Colleges & Universities

College girl #1: Have you ever smelled sweaty balls?
College girl #2 and #3: Oh my god! Yes, we were just talking about this yesterday.
College girl #4: No.
College girl #1: Really? Oh yeah…you don't like giving head.

University of South Florida

Girl talking to two people about to take a nap: I'm going to colonize your bodies when you sleep.

Dorm, UCSC
California

Overheard by: Derrick

Woman #1: You know what I learned the other day? Social Darwinism.
(awkward pause)
Woman #2: Really? How's that working for you?
Woman #1: Well, it sure explains a lot.

Library, Arcadia University
Glenside, Pennsylvania

Overheard by: Xander

Ranting professor: Say you're on a date, and your waiter places a bag of saltine crackers in front of you.
(students are puzzled)
Ranting professor: So, you're happy to have these crackers. But your date says to you: “Don't you see the filet mignon or the lobster?” But you can't see them! So you eat the crackers, and then you die. Then I go to your funeral.

Moorpark College
Moorpark, California

Overheard by: Amanduh

Frat boy: You know we measured his dick and it was like seven inches flaccid.

University of Virginia

Professor, noticing student's t-shirt: What is that?
Student: A gorilla and a shark high fiving in front of an explosion.
Professor: I'm going to work that into discussion somehow.

Point Park University
Pittsburgh, Pennsylvania

Overheard by: ZB

Girl to friends, very confidently: And I will be that horse!

Memorial University
St.
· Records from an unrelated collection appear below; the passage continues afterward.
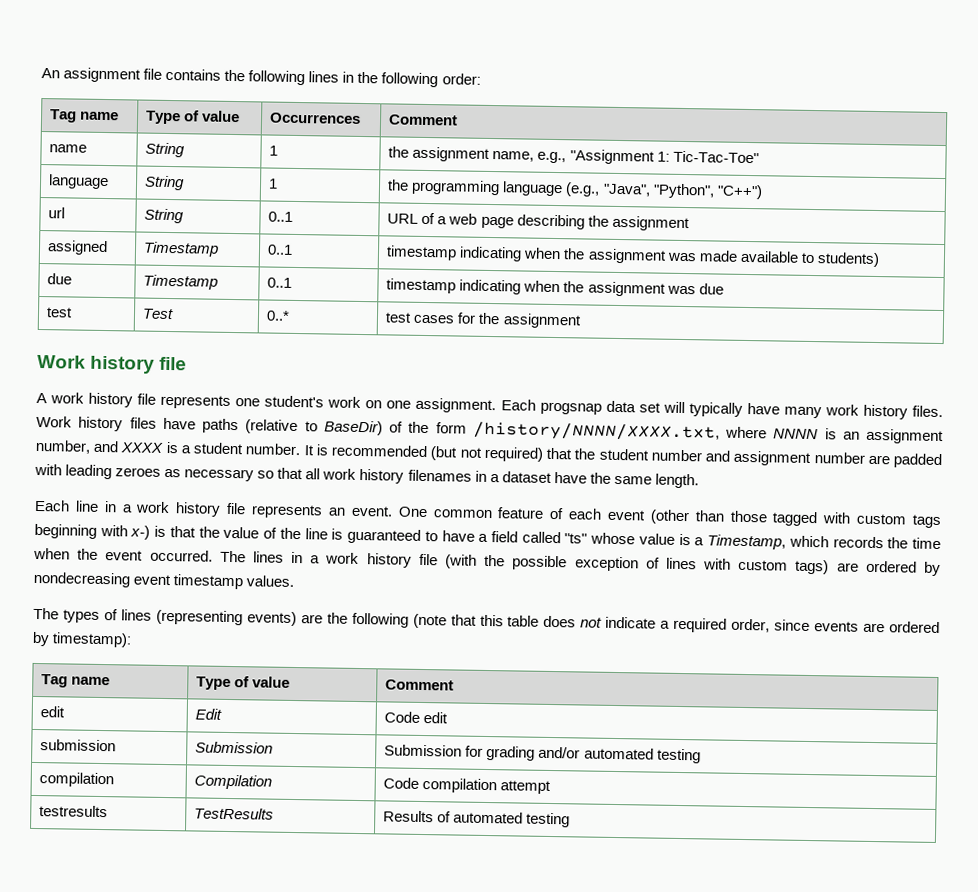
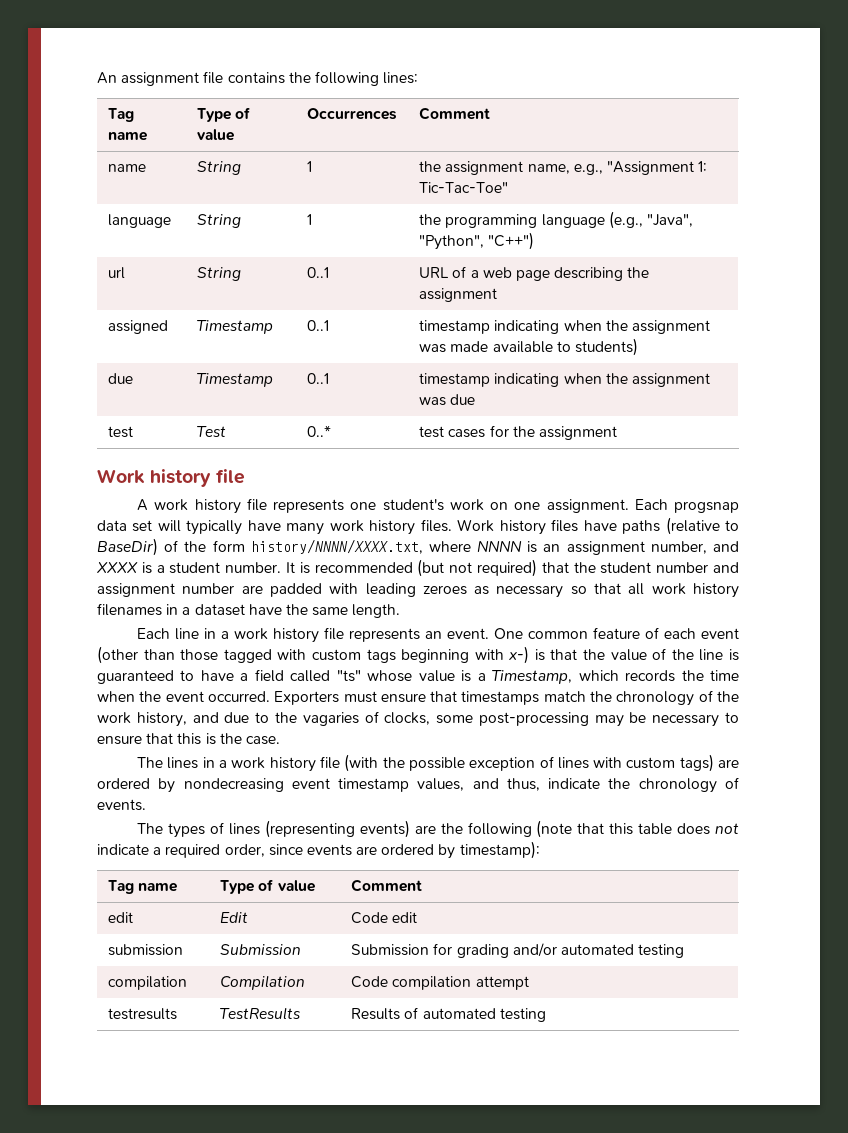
- An assignment file contains the following lines in the following order:
+ An assignment file contains the following lines:
- Work history files have paths (relative to BaseDir) of the form /history/NNNN/XXXX.txt, where NNNN is an assignment number, and XXXX is a student number.
+ Work history files have paths (relative to BaseDir) of the form history/NNNN/XXXX.txt, where NNNN is an assignment number, and XXXX is a student number.
- One common feature of each event (other than those tagged with custom tags beginning with x-) is that the value of the line is guaranteed to have a field called "ts" whose value is a Timestamp, which records the time when the event occurred. The lines in a work history file (with the possible exception of lines with custom tags) are ordered by nondecreasing event timestamp values.
+ One common feature of each event (other than those tagged with custom tags beginning with x-) is that the value of the line is guaranteed to have a field called "ts" whose value is a Timestamp, which records the time when the event occurred. Exporters must ensure that timestamps match the chronology of the work history, and due to the vagaries of clocks, some post-processing may be necessary to ensure that this is the case.
+ The lines in a work history file (with the possible exception of lines with custom tags) are ordered by nondecreasing event timestamp values, and thus, indicate the chronology of events.

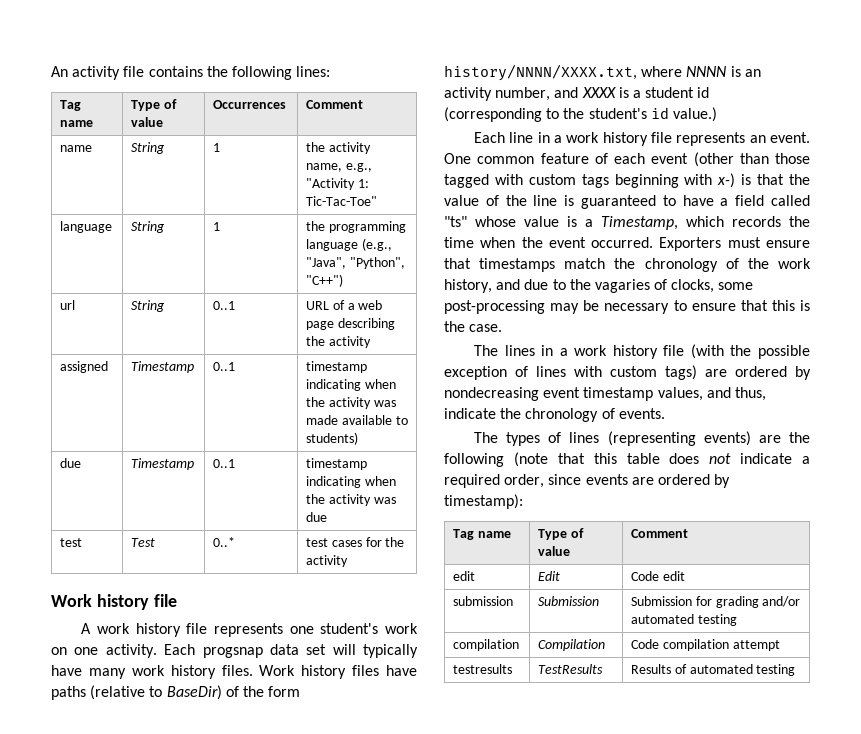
- An assignment file contains the following lines:
+ An activity file contains the following lines:
- name | String | 1 | the assignment name, e.g., "Assignment 1: Tic-Tac-Toe"
+ name | String | 1 | the activity name, e.g., "Activity 1: Tic-Tac-Toe"
- url | String | 0..1 | URL of a web page describing the assignment
+ url | String | 0..1 | URL of a web page describing the activity
- assigned | Timestamp | 0..1 | timestamp indicating when the assignment was made available to students)
+ assigned | Timestamp | 0..1 | timestamp indicating when the activity was made available to students)
- due | Timestamp | 0..1 | timestamp indicating when the assignment was due
+ due | Timestamp | 0..1 | timestamp indicating when the activity was due
- test | Test | 0..* | test cases for the assignment
+ test | Test | 0..* | test cases for the activity
- A work history file represents one student's work on one assignment.
+ A work history file represents one student's work on one activity.
- Work history files have paths (relative to BaseDir) of the form history/NNNN/XXXX.txt, where NNNN is an assignment number, and XXXX is a student number. It is recommended (but not required) that the student number and assignment number are padded with leading zeroes as necessary so that all work history filenames in a dataset have the same length.
+ Work history files have paths (relative to BaseDir) of the form history/NNNN/XXXX.txt, where NNNN is an activity number, and XXXX is a student id (corresponding to the student's id value.)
John's, Newfoundland
Canadia

Overheard by: Mel

Math professor: Coming home drunk at 3 am and grading calculus papers is a great way to learn calculus.

Southern Methodist University
Dallas, Texas

Yuppie Naming Conventions Apply Only to White People

Girl #1: Why the heck is her name “Brezelle”?
Girl #2: Well, she's African.
Girl #1: Oh.

Temple University, Pennsylvania

Girl #1: What does he look like?
Girl #2: The same way he looked when he was Catherine.